Il Museo Paleontologico ha la sua nuova sede nella Grande Miniera di Serbariu, nei locali della ex-officina.
Venne costituito e gestito a partire dal 1972 dal Gruppo Ricerche Speleologiche “E. A. Martel” di Carbonia, all’interno della precedente sede in via Campania. Nel 1997 fu rilevato dall’Amministrazione comunale nell’ambito di un progetto finalizzato alla valorizzazione dei beni culturali e ambientali cittadini.

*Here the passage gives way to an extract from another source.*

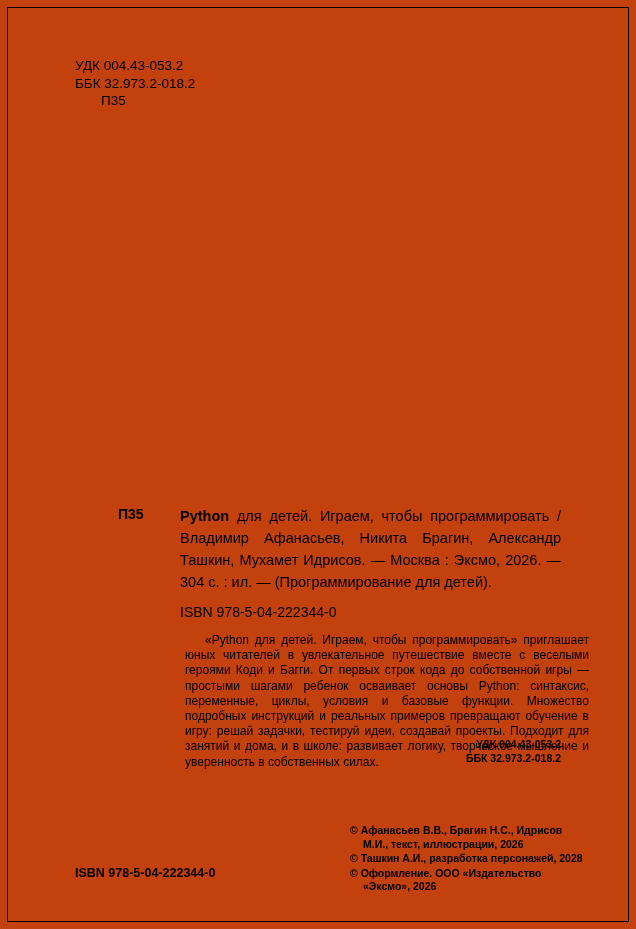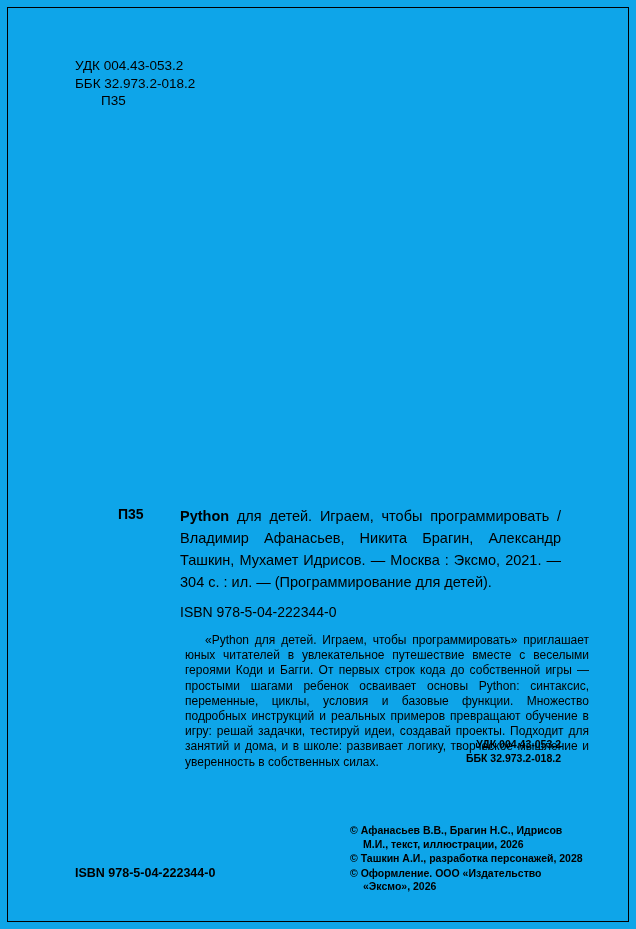"УДК 004.43-053.2" .page { background: #0ea5e9 -> #c2410c }
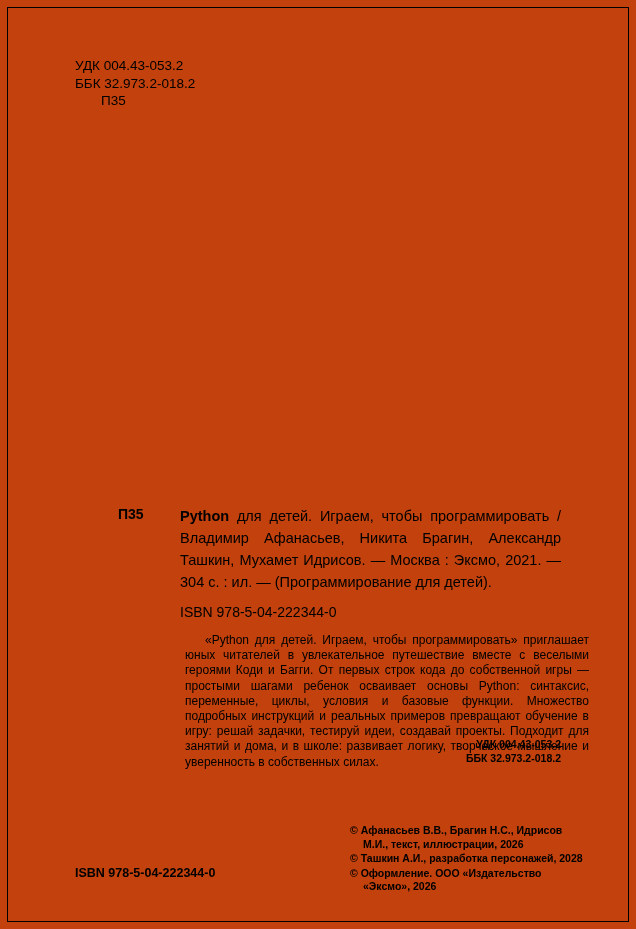"для детей. Играем, чтобы программировать" span { text: 2021 -> 2026 }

Il Museo presenta una mostra di reperti fossili che consentono un’escursione nel tempo attraverso le ere geologiche alla scoperta dell’evoluzione della vita sulla Terra, con particolare riguardo alle vicende della Sardegna. Di particolare rilievo è la riproduzione, a dimensioni naturali, dello scheletro di un Tyrannosaurus Rex adulto.
Il Museo Paleoambienti Sulcitani E. A. Martel offre alle scuole la possibilità di partecipare a diversi laboratori didattici, durante i quali gli studenti possono avere una breve esperienza pratica di speleologia.